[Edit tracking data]
=== Begin Enclosure ===

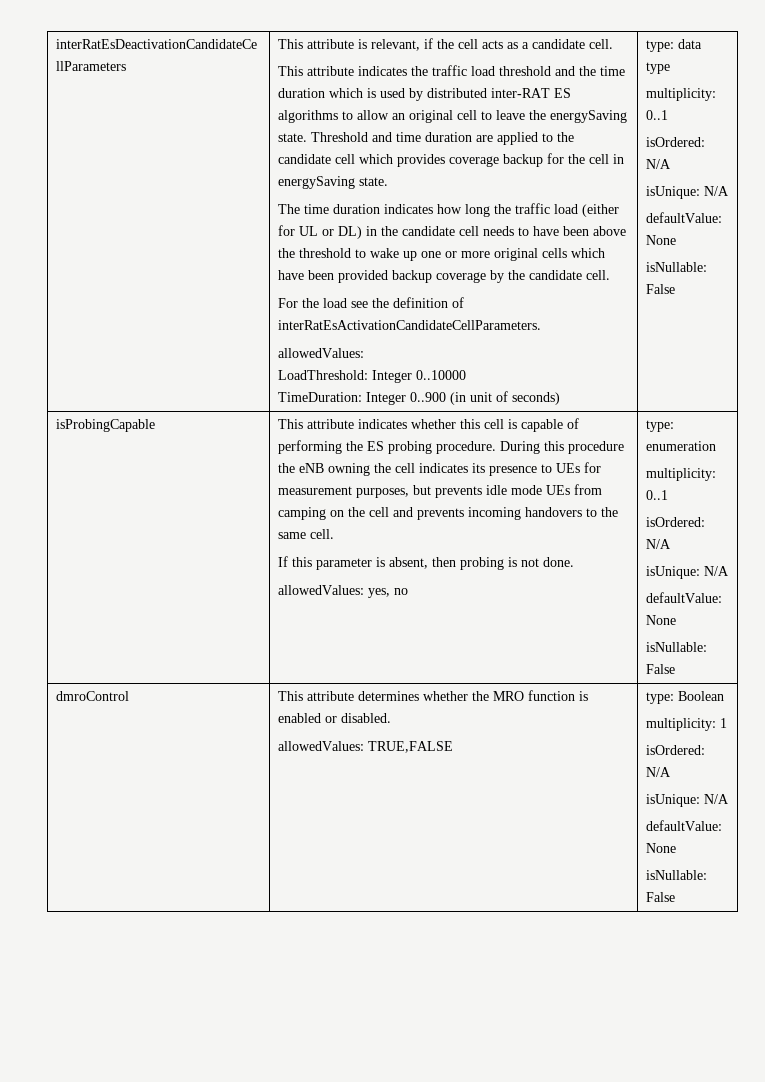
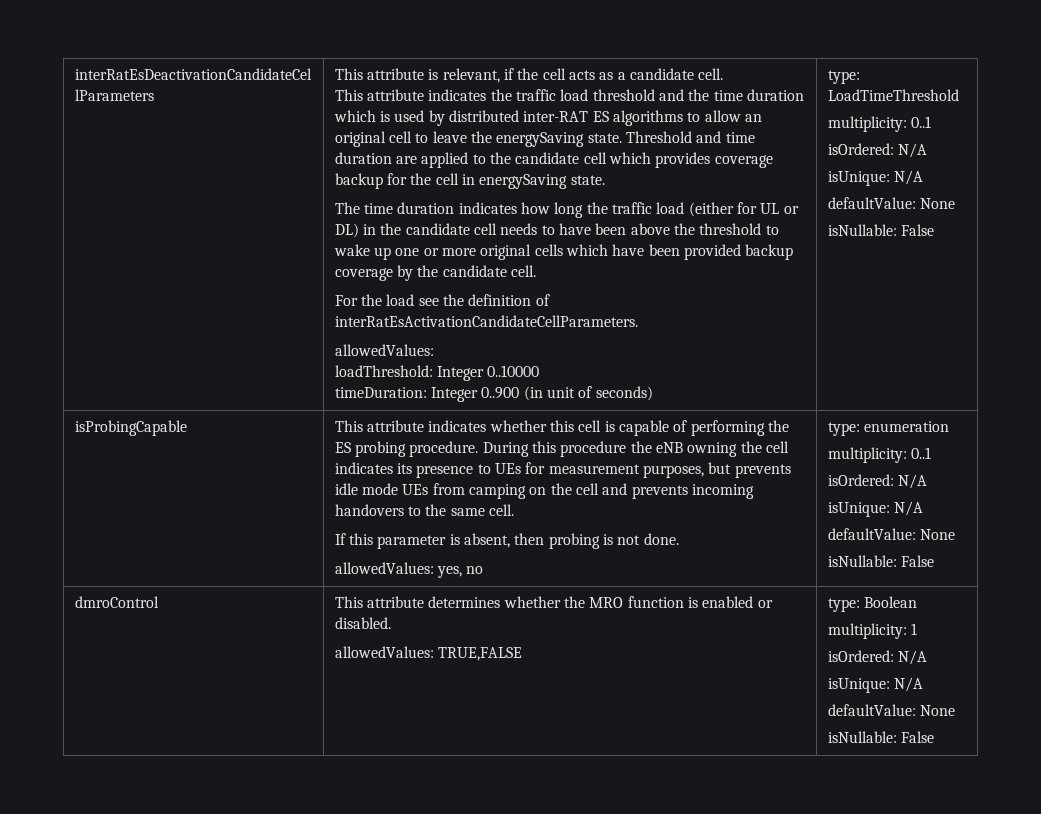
- LoadThreshold: Integer 0..10000
+ loadThreshold: Integer 0..10000
- TimeDuration: Integer 0..900 (in unit of seconds)
+ timeDuration: Integer 0..900 (in unit of seconds)
- type: data type
+ type: LoadTimeThreshold

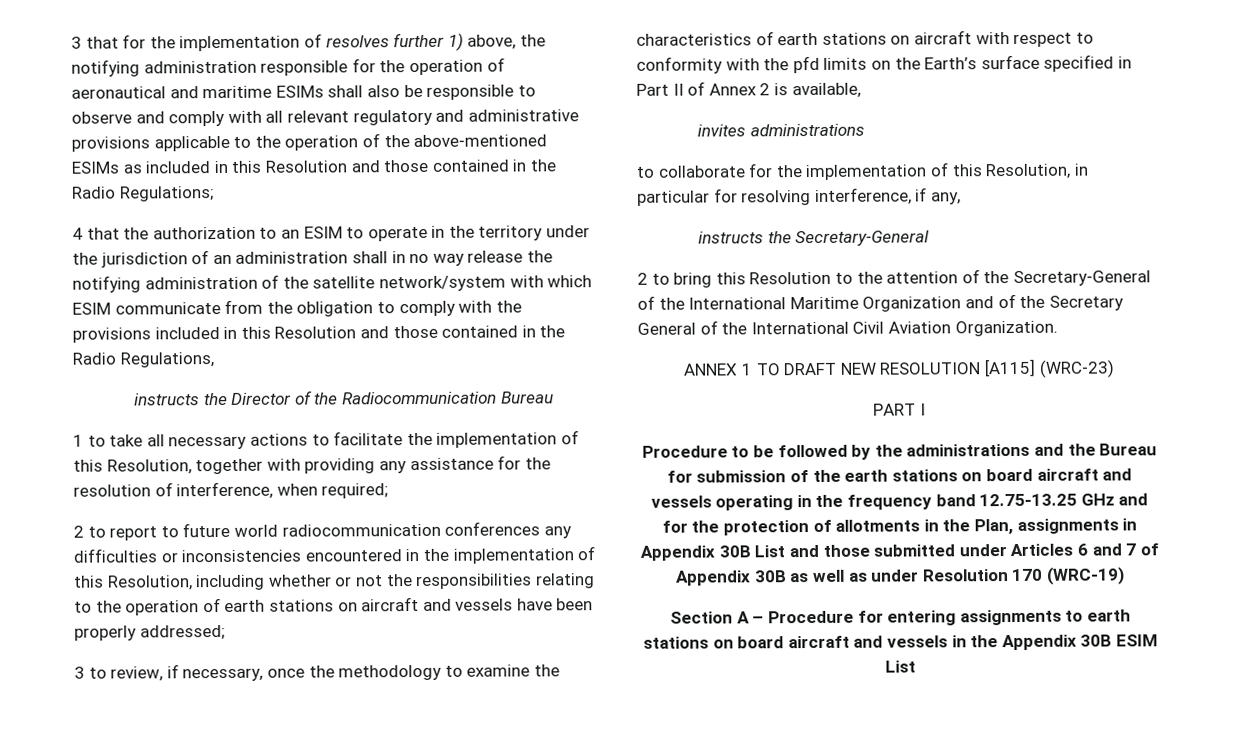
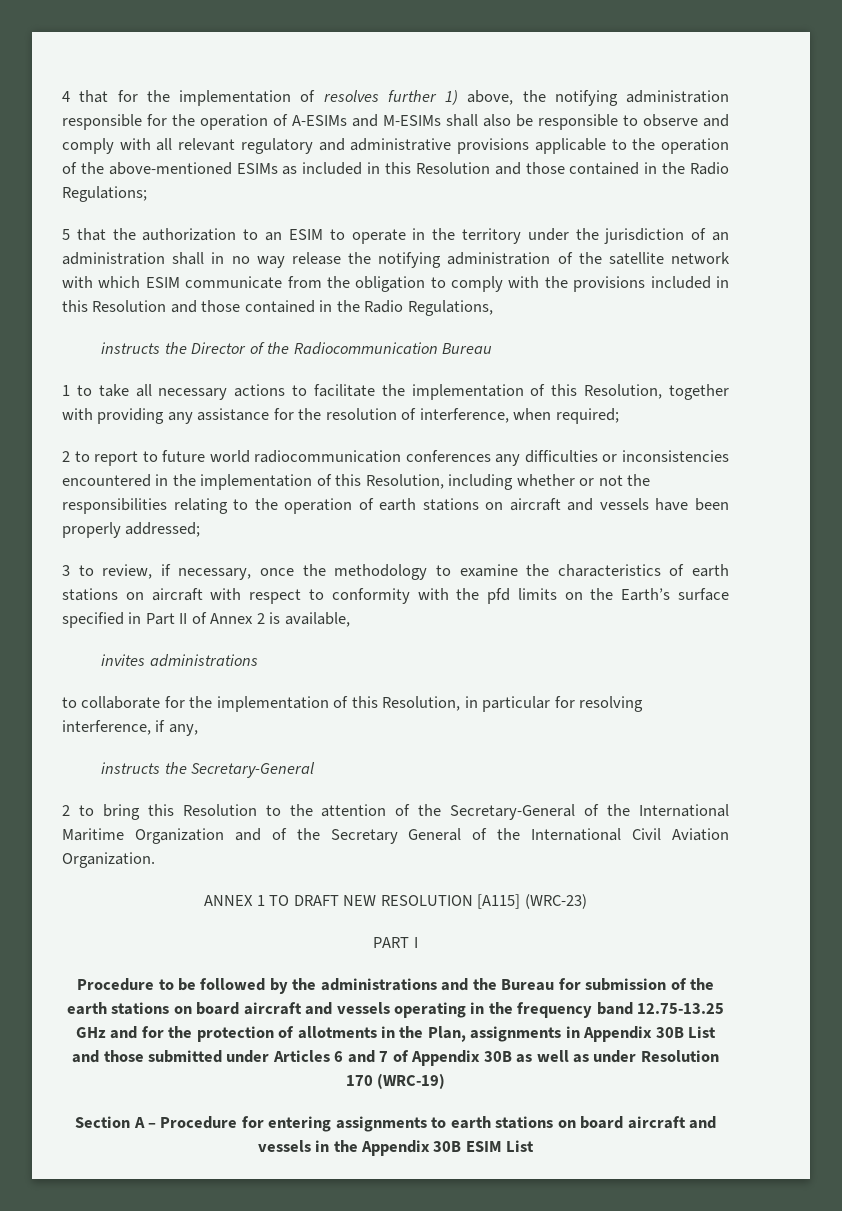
- 3 that for the implementation of resolves further 1) above, the notifying administration responsible for the operation of aeronautical and maritime ESIMs shall also be responsible to observe and comply with all relevant regulatory and administrative provisions applicable to the operation of the above-mentioned ESIMs as included in this Resolution and those contained in the Radio Regulations;
+ 4 that for the implementation of resolves further 1) above, the notifying administration responsible for the operation of A-ESIMs and M-ESIMs shall also be responsible to observe and comply with all relevant regulatory and administrative provisions applicable to the operation of the above-mentioned ESIMs as included in this Resolution and those contained in the Radio Regulations;
- 4 that the authorization to an ESIM to operate in the territory under the jurisdiction of an administration shall in no way release the notifying administration of the satellite network/system with which ESIM communicate from the obligation to comply with the provisions included in this Resolution and those contained in the Radio Regulations,
+ 5 that the authorization to an ESIM to operate in the territory under the jurisdiction of an administration shall in no way release the notifying administration of the satellite network with which ESIM communicate from the obligation to comply with the provisions included in this Resolution and those contained in the Radio Regulations,

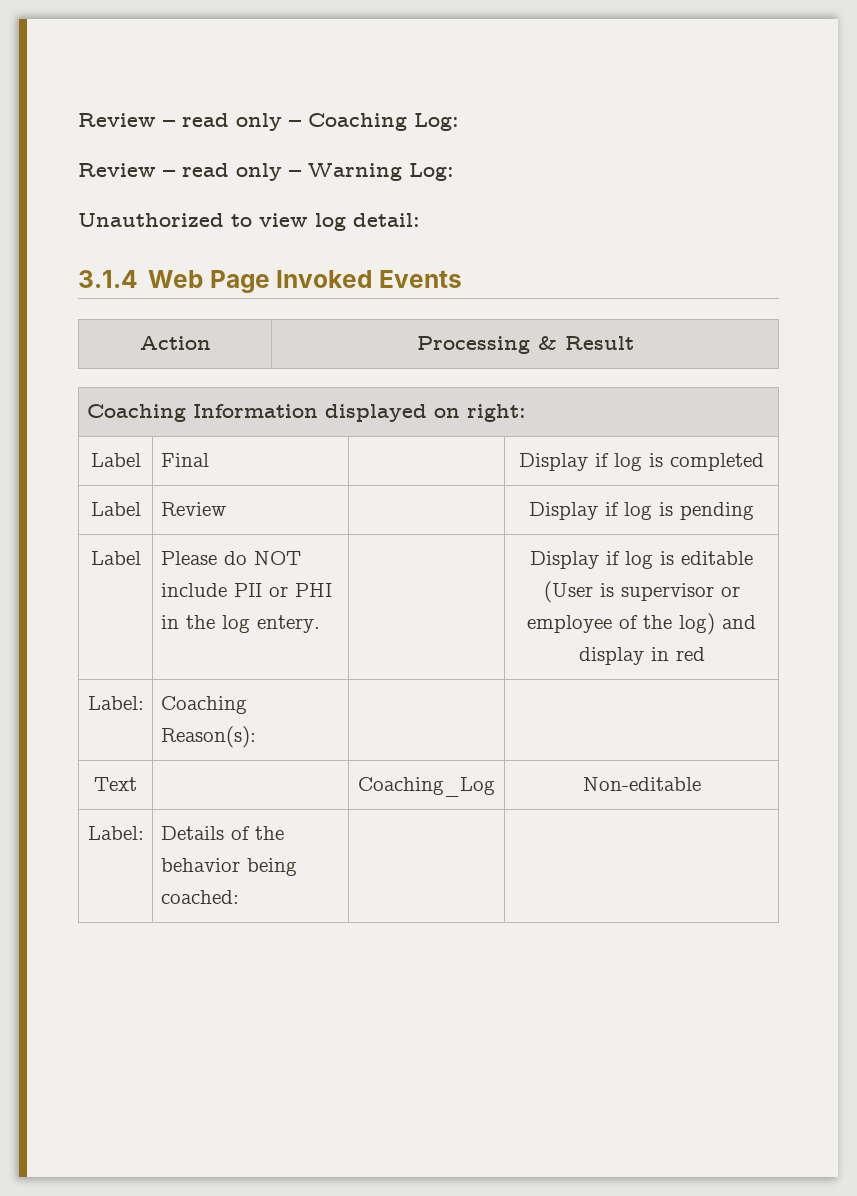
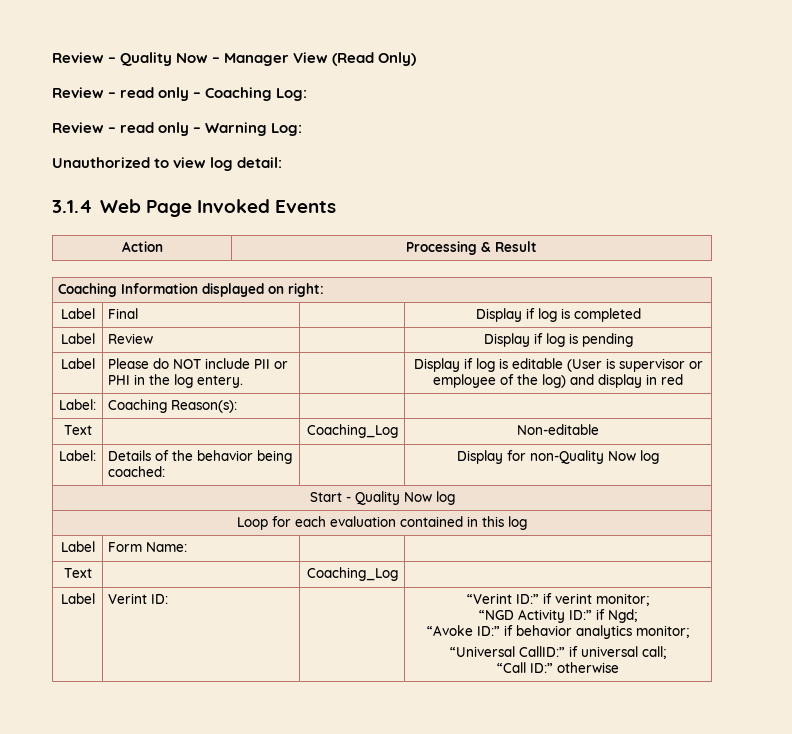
+ Review – Quality Now – Manager View (Read Only)
- Label: | Details of the behavior being coached: | |
+ Label: | Details of the behavior being coached: | | Display for non-Quality Now log
+ Start - Quality Now log
+ Loop for each evaluation contained in this log
+ Label | Form Name: | |
+ Text | | Coaching_Log |
+ Label | Verint ID: | | “Verint ID:” if verint monitor;
+ “NGD Activity ID:” if Ngd;
+ “Avoke ID:” if behavior analytics monitor;
+ “Universal CallID:” if universal call;
+ “Call ID:” otherwise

=== End Enclosure ===

The copy you return must match the records above exactly, minus any images.

* Result below
- LoadThreshold: Integer 0..10000
+ loadThreshold: Integer 0..10000
- TimeDuration: Integer 0..900 (in unit of seconds)
+ timeDuration: Integer 0..900 (in unit of seconds)
- type: data type
+ type: LoadTimeThreshold

- 3 that for the implementation of resolves further 1) above, the notifying administration responsible for the operation of aeronautical and maritime ESIMs shall also be responsible to observe and comply with all relevant regulatory and administrative provisions applicable to the operation of the above-mentioned ESIMs as included in this Resolution and those contained in the Radio Regulations;
+ 4 that for the implementation of resolves further 1) above, the notifying administration responsible for the operation of A-ESIMs and M-ESIMs shall also be responsible to observe and comply with all relevant regulatory and administrative provisions applicable to the operation of the above-mentioned ESIMs as included in this Resolution and those contained in the Radio Regulations;
- 4 that the authorization to an ESIM to operate in the territory under the jurisdiction of an administration shall in no way release the notifying administration of the satellite network/system with which ESIM communicate from the obligation to comply with the provisions included in this Resolution and those contained in the Radio Regulations,
+ 5 that the authorization to an ESIM to operate in the territory under the jurisdiction of an administration shall in no way release the notifying administration of the satellite network with which ESIM communicate from the obligation to comply with the provisions included in this Resolution and those contained in the Radio Regulations,

+ Review – Quality Now – Manager View (Read Only)
- Label: | Details of the behavior being coached: | |
+ Label: | Details of the behavior being coached: | | Display for non-Quality Now log
+ Start - Quality Now log
+ Loop for each evaluation contained in this log
+ Label | Form Name: | |
+ Text | | Coaching_Log |
+ Label | Verint ID: | | “Verint ID:” if verint monitor;
+ “NGD Activity ID:” if Ngd;
+ “Avoke ID:” if behavior analytics monitor;
+ “Universal CallID:” if universal call;
+ “Call ID:” otherwise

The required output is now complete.